Korkarım o yaş düsmeyecek, ölüm yakında
Sinmiş sinsice bir köşeye, bekliyor beni benim seni bekledigim gibi
Sokuluyor koynuma yavaşca, sıcakça

Süzülüyor semaya bembeyaz ve soğukça.

Üşüyorum.. Üşümezdim ki hiç, sen ölüm olsaydın bana.

20 Nisan 2010 Salı


- burda mısın?
x değilim...
- burdasın..
x hayır! uzaktayım ben.
- kalbim burada ama...


- sen kimsin?
x benim! tanımadın mı?
- sen... sen o musun?
x benim işte...
- neden şimdi?
x ...


- ağlıyor musun?
x ...
- ben de ağlıyorum.
x sen ağlama, lütfen!
- çok da ağladım zaten.
x kıyamam sana.
- ...


- sen de ağladın mı hiç?
x çok...
- neden gelmedin?
x geldim.. sen yoktun.
- ben sen de kayboldum.
x bende nerde?
- kalbimde, sende.. bilmiyorum işte...


x sen delirmişsin...
- ben benim!
x bu ne demek şimdi?
- sen kimsin demek...
x beniiimm! :(
- o zaman bu kim?
x o da benim!
- yalancısın.. sen hiç o olmadın!..
o çok masum, biricik ve hep benle...

Sen isterem...


gözlerinde gördüğüm güzel
sal kokunu gözleri güzel
sesin duymak ömre bedel
hasretini asma boynuma
göğsünde ölsem bana yeter

gözlerinden ayrı kalmışam
sözlerine hasret kalmışam
gönder bana mektubun yâr
günler yıl oldu senden ayrıyam

kurtar beni bu yalnızlıktan
ölüm ölsün ben sen isterem
gel yaşlarım kurumadan
ya ölüm ya sen isterem...

11 Nisan 2010 Pazar

Başbaşa!..


Güzeldir birlikte olmak
kolaydır;
bazense zor...

güzeldir başbaşa vermek
güç verir;
bazense mutluluk...

kolaydır ayrılmak;
adımlar gidiverir;
uzaklaşmaksa zor...

Kalp taşması güzeldir;
Bir kalpte olmak da...

sevgim taşmasın diye dişlerimi sıktığımı bilirim
yaşlar taşmasın diye gözlerimi yumduğumu bilirim...

8 Nisan 2010 Perşembe

Zaman!...


Zamanın birinde bir yerlerde, gözlerin değmediği yemyeşil çimlerin üstünde koşarken zaman, takılıvermiş aklına; ben kimim, neyim, nereden geldim, nereye bu gidişim? Kimdir sahibim ya da neyin sahibiyim?

Demiş tamam.

Ne edeyim? Bir plan çizip, ona muvafakat edeyim.
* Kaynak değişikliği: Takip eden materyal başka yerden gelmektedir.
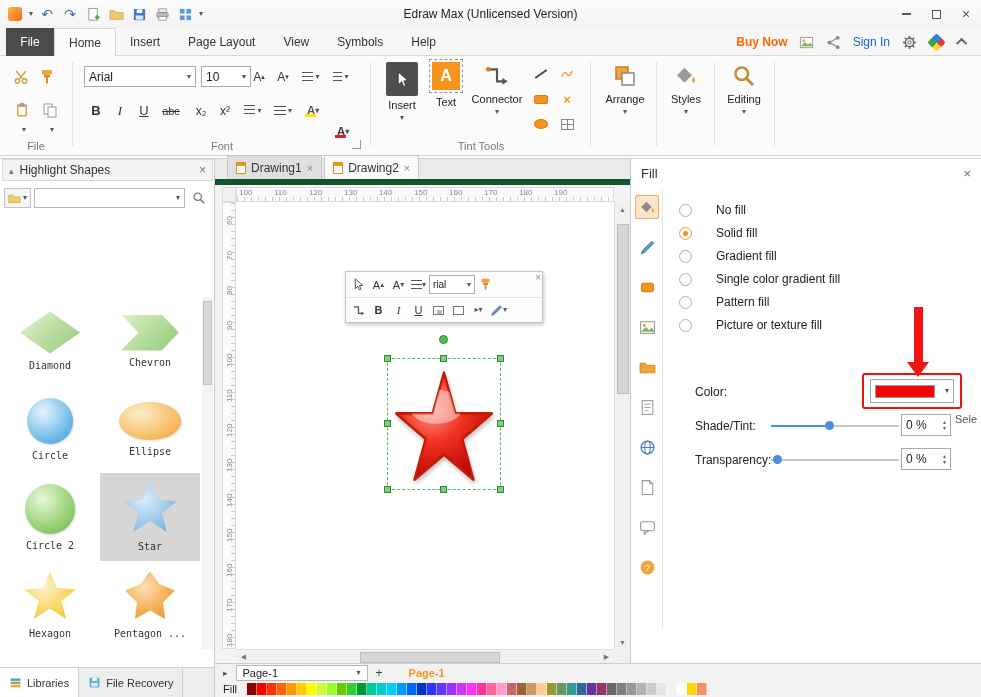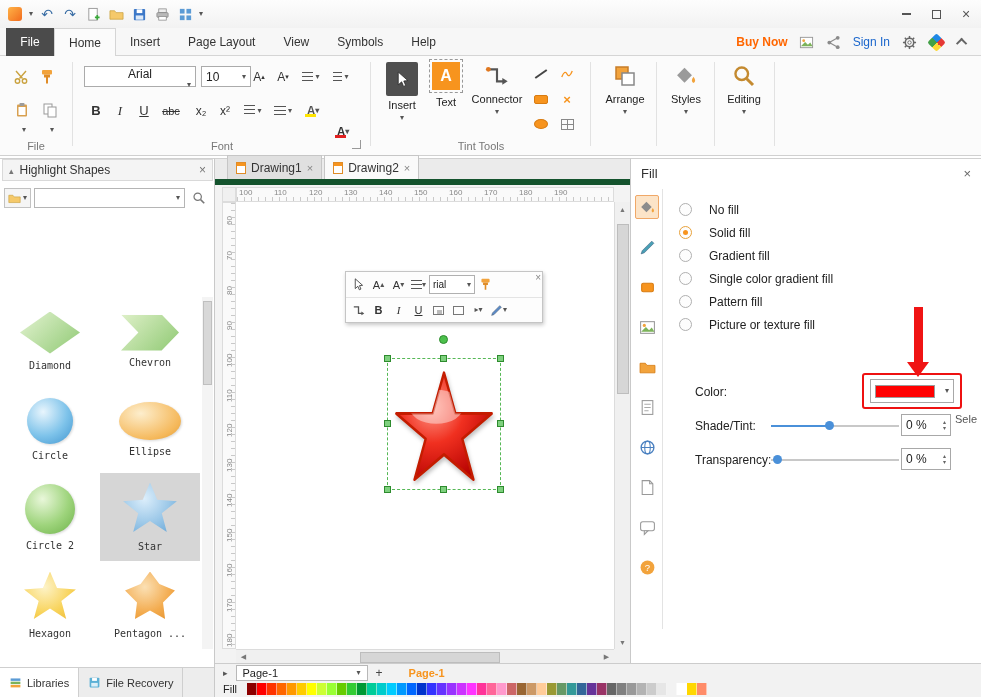"Edraw Max (Unlicensed Version)" div.win-title { html: none -> <div>Edraw Max (Unlicensed Version)</div> }
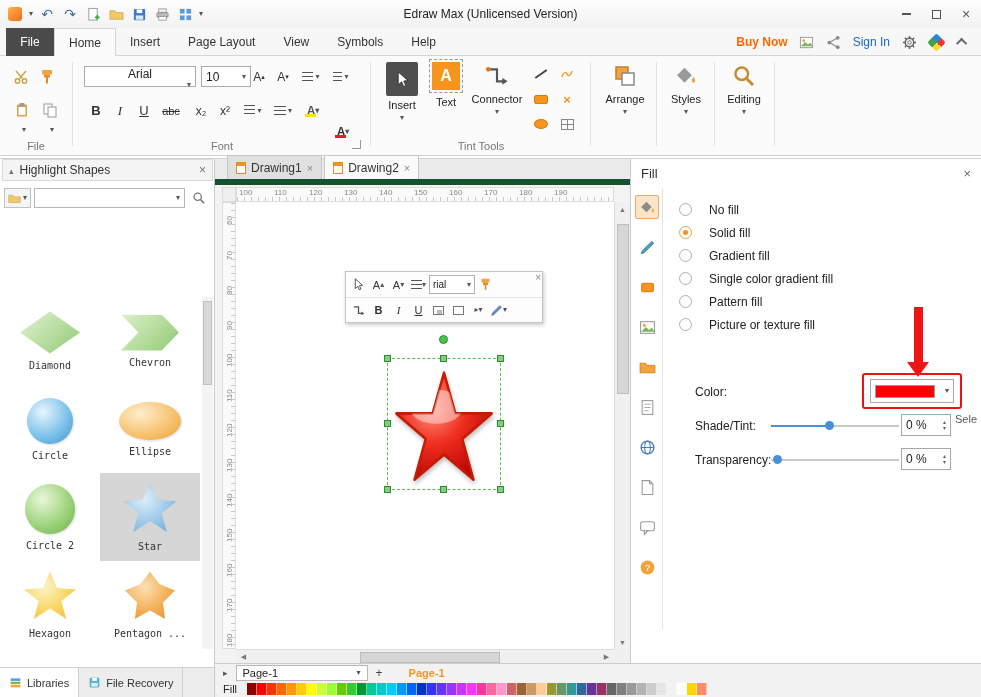"Arial" div.combo { flex-direction: column -> none }
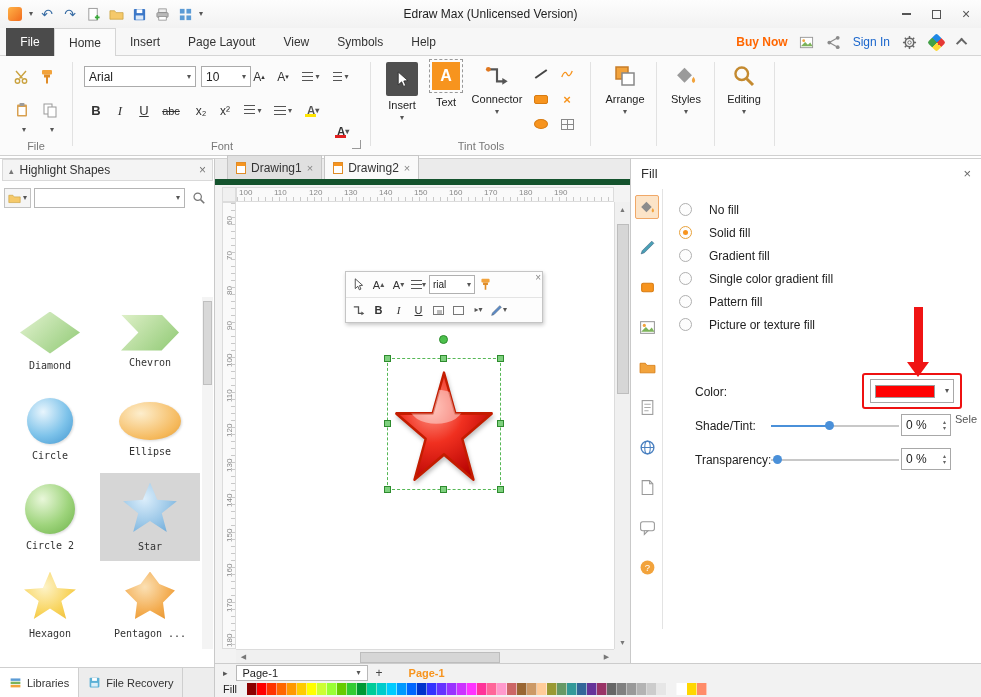"No fill" .fill-opt { align-items: flex-start -> flex-end; gap: 17px -> 24px }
Derken, duruvermiş birden, başlamış düşünmeye ve düşünmeden gülümseyivermiş ılık rüzgarı kulaklarında hissederken.

Sonra bir gülme sesi... Açmış hemen gözlerini, bakmış o yana ki güneş de gülümsüyor; zira aynı rüzgar onun kulaklarını da gıdıklıyor.

Göz kırpıp güneşe başlamış yine düşünmeye, kapalı gözlerle ve tatlı gülüşüyle...

Demiş ki; sanırım şudur ilk görevim, her şeye hak ettiği kadar bölünmeliyim. Bir anda gözlerinin önüne serilivermiş bölünebileceği her şey. Ama içi birden öyle kötü olmuş ki, açıvermek ve bu düşünceden vazgeçmek gelmiş içinden. Sonra ne olduysa, açmamış; devam etmiş düşünmeye. İçi kötü olmuş zira öyle bir şey varmış ki; Ona kendini tümüyle ayırsa hatta artsa artsa, çoğalsa kendini tamamen ona verse yine de onun hakkı verilmezmiş.

Ancak O çok merhametliymiş ve zamandan bunu istememiş. Sadece çok az bir bölümünü kendisine ayırmasını söylemiş, gerisinde de iyi işler yapmasını istemiş.

Çok şükretmiş. Hatta bunun üstüne kendisi de şükrünü göstermek için birazını daha bırakmış orada.

Oradan ayrılınca karşısına bu dünyayla alakalı işler çıkmış. Anlamış ki bu dünyada yaşayabilmek için de biraz bölünmesi gerek. Orada da bırakmış bir kısmını; hatta biraz da fazla bırakmış ama abartmamış. Çünkü zaten çok da değilmiş zaman! Tabi bu önceki gibi olmamış, şükrünü îfâ etmek için bölündüğünde, herkes için bölünmüş. Ama bu sefer kime aitse hepsine göre farklı farklı bölünmesi gerekmiş. Kimi erkekmiş evini geçindirecekmiş, kimi kadınmış ev işleri onu beklermiş, kimi öğrenciymiş okula gidermiş, ders çalışırmış… Çeşit çeşit insan, çeşit çeşit görev, çeşit çeşit bölünüm…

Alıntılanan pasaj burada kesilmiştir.